The compiler may produce better results if it does not look for
constants, uses an extra analysis of phi nodes, looks through all tree
nodes without skipping the cases, where the very first set of nodes is
empty. Also, it tries to reshufle the nodes if it is profitable for
sure, i.e. at least 2 scalars are used for single node permutation and at
least 3 scalars are used for the permutation of 2 nodes.

Part of D110978

Diff Detail

Event Timeline

ABataev created this revision.Jan 11 2023, 8:33 AM
Herald added a project: Restricted Project. · View Herald TranscriptJan 11 2023, 8:33 AM
ABataev requested review of this revision.Jan 11 2023, 8:33 AM
Herald added a project: Restricted Project. · View Herald TranscriptJan 11 2023, 8:33 AM
vdmitrie added inline comments.Jan 13 2023, 10:23 AM
llvm/lib/Transforms/Vectorize/SLPVectorizer.cpp
8123

please describe

8322–8323

IMO, the comment is not much helpful unless "compatible" is described.
We check for specific properties: incoming values are either both constants (undef and/or poison is probably considered a constant as well) or instructions with same opcode having same parent block.

8337

please add some description

8342

Please comment the code?

8346

please add some description

8352

Please comment the code?

8378–8397

Could you please add some comments describing the code?

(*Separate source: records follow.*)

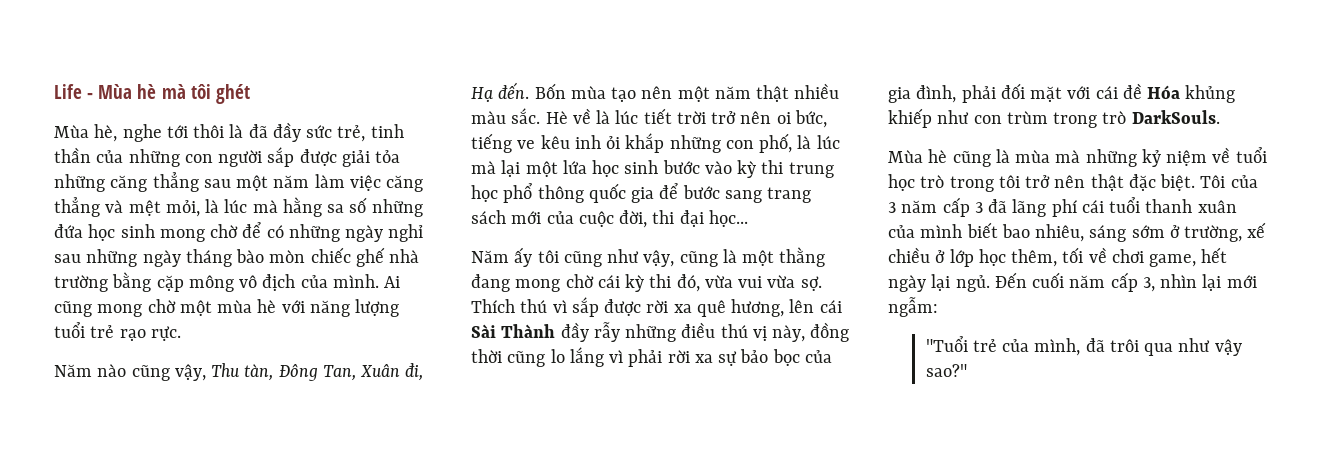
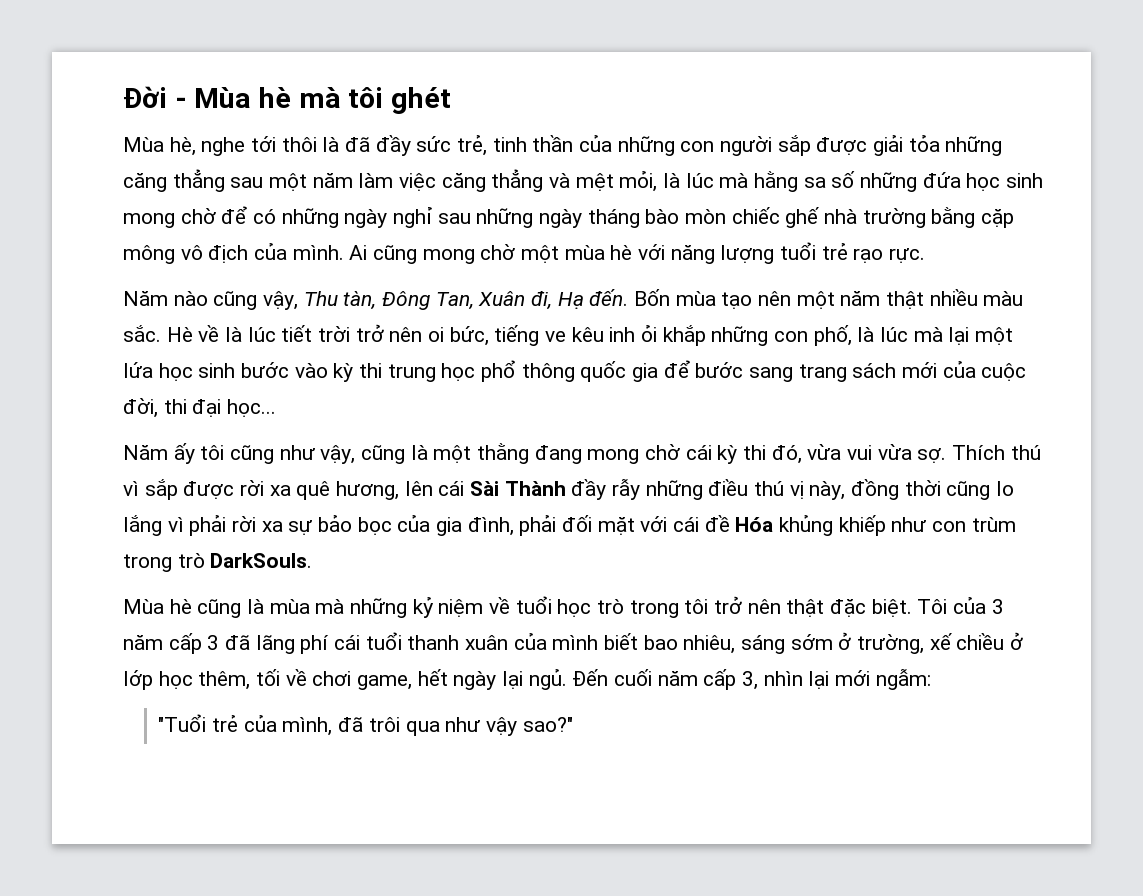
[54,84,82,99] Life -> [123,86,167,108] Đời

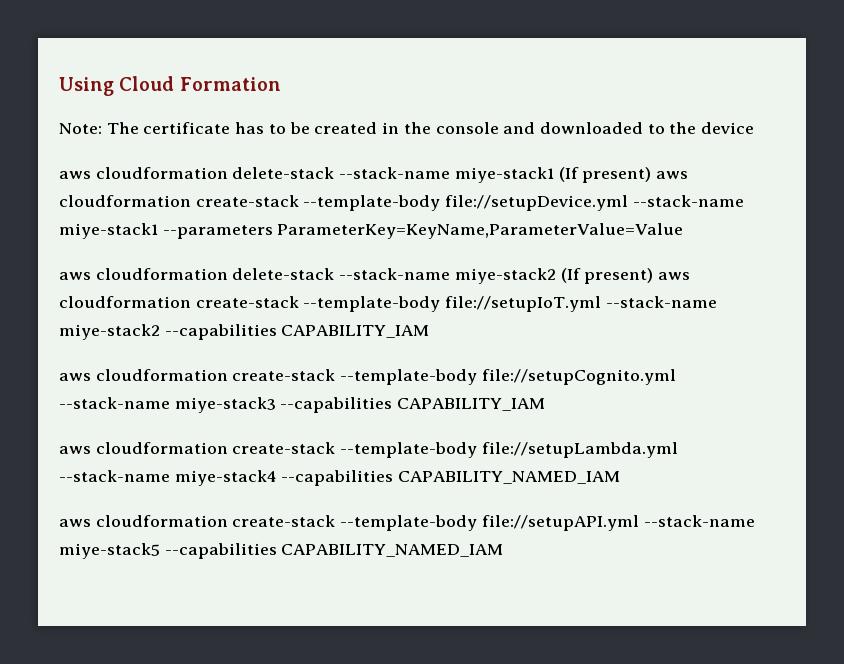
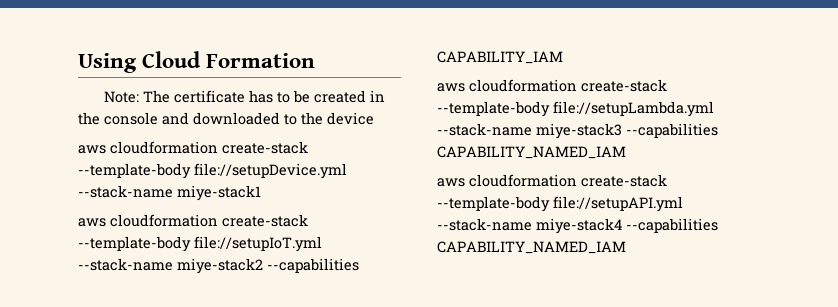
[232,167,689,183] [59,195,191,207] delete-stack --stack-name miye-stack1 (If present) aws cloudformation -> (218, 147) none
[162,223,684,239] [59,268,691,284] [59,296,191,308] --parameters ParameterKey=KeyName,ParameterValue=Value // aws cloudformation delete-stack --stack-name miye-stack2 (If present) aws cloudformation -> [78,214,218,227] // aws cloudformation
[481,369,676,385] file://setupCognito.yml -> [553,101,714,117] file://setupLambda.yml
[397,398,546,411] [59,442,678,458] [59,470,394,486] CAPABILITY_IAM // aws cloudformation create-stack --template-body file://setupLambda.yml --stack-name miye-stack4 --capabilities -> (718, 130) none
[59,543,160,559] miye-stack5 -> [536,218,622,234] miye-stack4

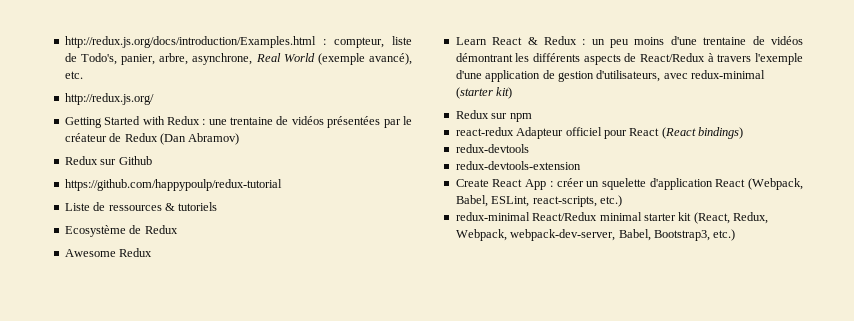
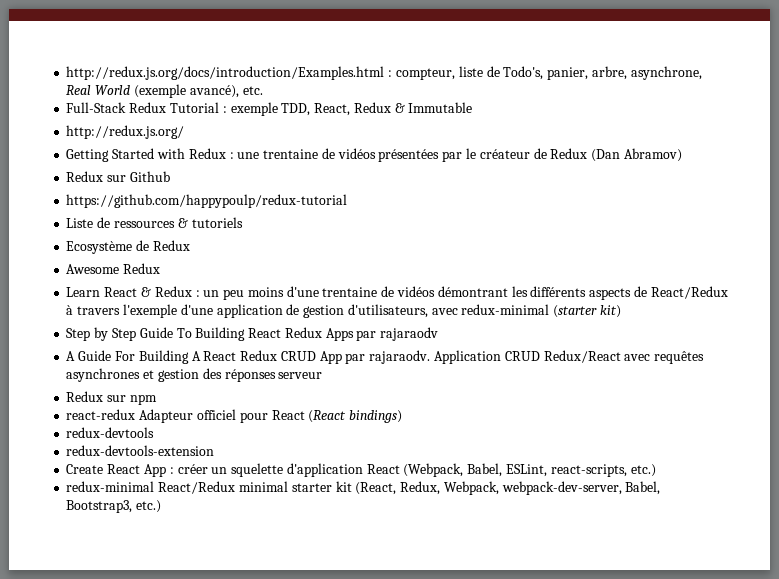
(83, 75) none -> [66,102,473,116] // Full-Stack Redux Tutorial : exemple TDD, React, Redux & Immutable
(513, 93) none -> [66,327,439,341] [66,350,705,364] [66,368,323,382] // Step by Step Guide To Building React Redux Apps par rajaraodv // A Guide For Building A React Redux CRUD App par rajaraodv. Application CRUD Redux/React avec requêtes asynchrones et gestion des réponses serveur

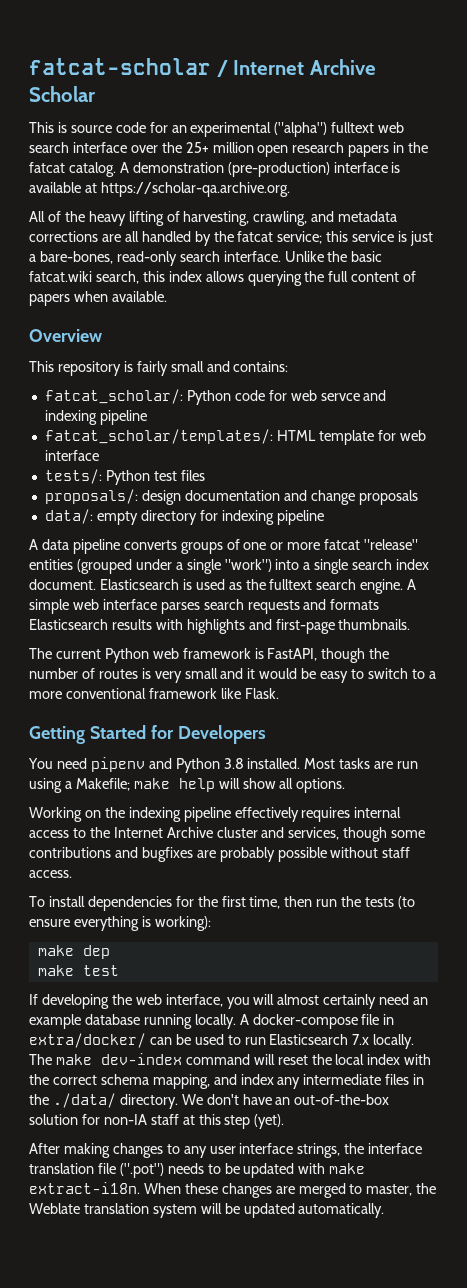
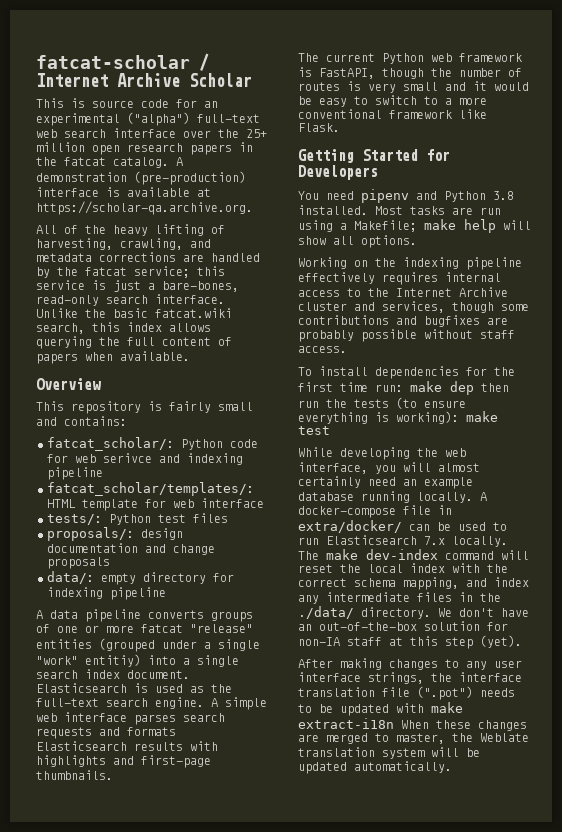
[331,122,375,133] fulltext -> [197,114,260,123] full-text
[124,231,139,242] all -> (204, 258) none
[320,393,360,401] servce -> [103,453,152,463] serivce
[224,559,272,572] "work") -> [36,654,141,667] "work" entitiy)
[269,579,313,590] fulltext -> [36,698,99,707] full-text
[249,896,281,909] time, -> [340,381,474,395] time run: make dep
[37,945,110,959] // make dep // -> (459, 417) none
[29,994,38,1005] If -> [298,447,333,457] While
[29,1182,140,1194] extract-i18n. -> [298,718,394,729] extract-i18n

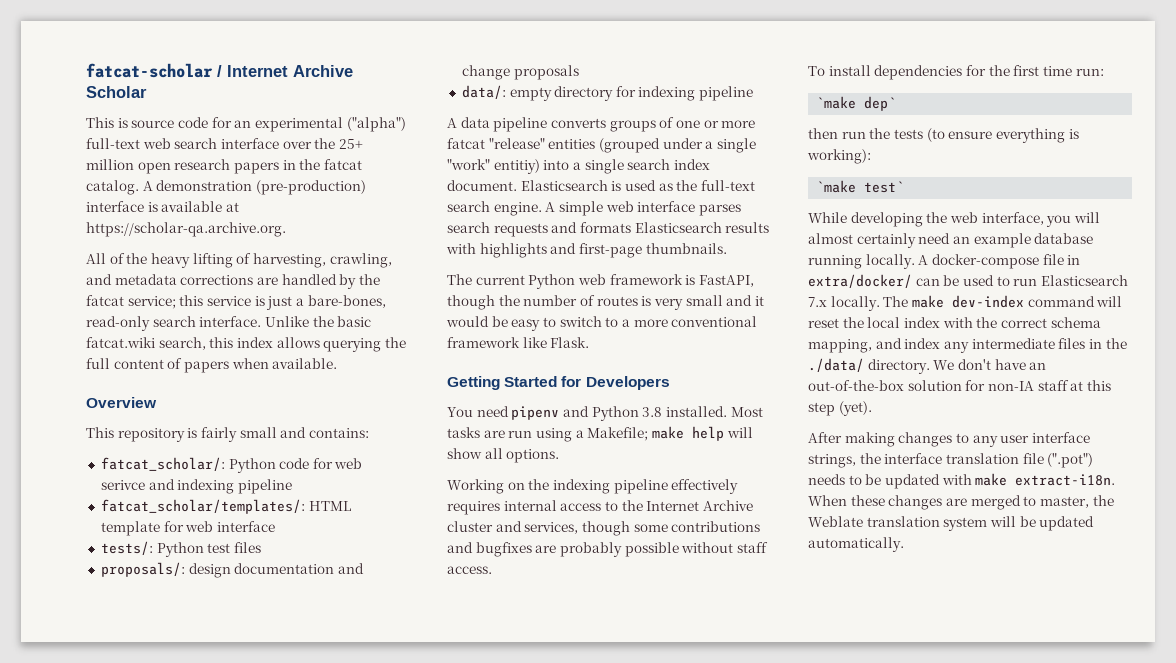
[410,381,474,395] make dep -> [816,96,897,111] // `make dep` //
[466,411,498,422] [298,426,330,435] make test -> [816,180,905,193] // `make test`
[298,718,394,729] extract-i18n -> [1015,474,1116,486] extract-i18n.

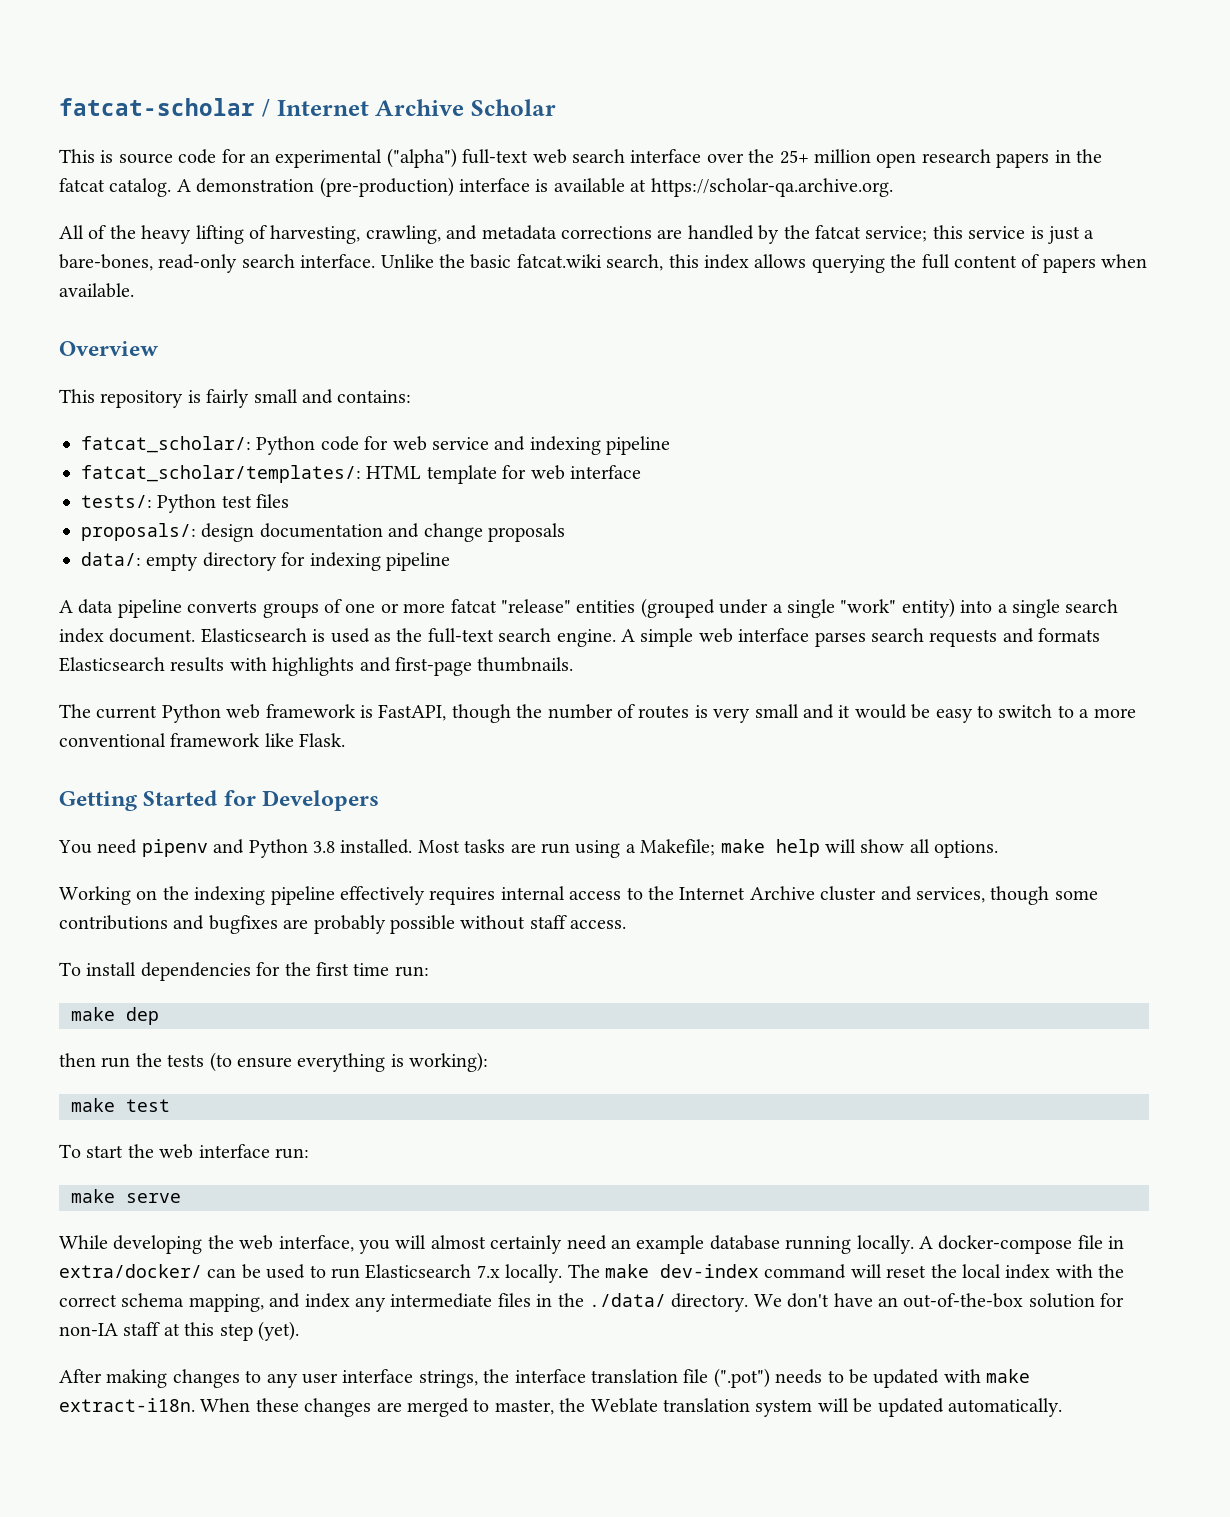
[100,480,145,490] serivce -> [431,437,489,450] service
[493,159,540,174] entitiy) -> [901,598,955,618] entity)
[816,96,897,111] `make dep` -> [71,1007,159,1025] make dep
[816,180,905,193] `make test` -> [71,1098,170,1112] [59,1144,309,1159] [71,1189,181,1203] make test // To start the web interface run: // make serve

llvm/test/Transforms/SLPVectorizer/X86/commutativity.ll
78–87 ↗(On Diff #488242)

Why this test changed behavior?
My expectation would be the original scalar code is likely noticeably faster than vectorized for this case.

ABataev updated this revision to Diff 489594.Jan 16 2023, 10:01 AM

Address comments

ABataev added inline comments.Jan 17 2023, 3:31 PM
llvm/test/Transforms/SLPVectorizer/X86/commutativity.ll
78–87 ↗(On Diff #488242)

Forgot to adjust the cost of the remaining buildvector elements, the problem of separating the code from the big patch, will fix.
The cost will be synchronized with the codegen once the main patch is committed.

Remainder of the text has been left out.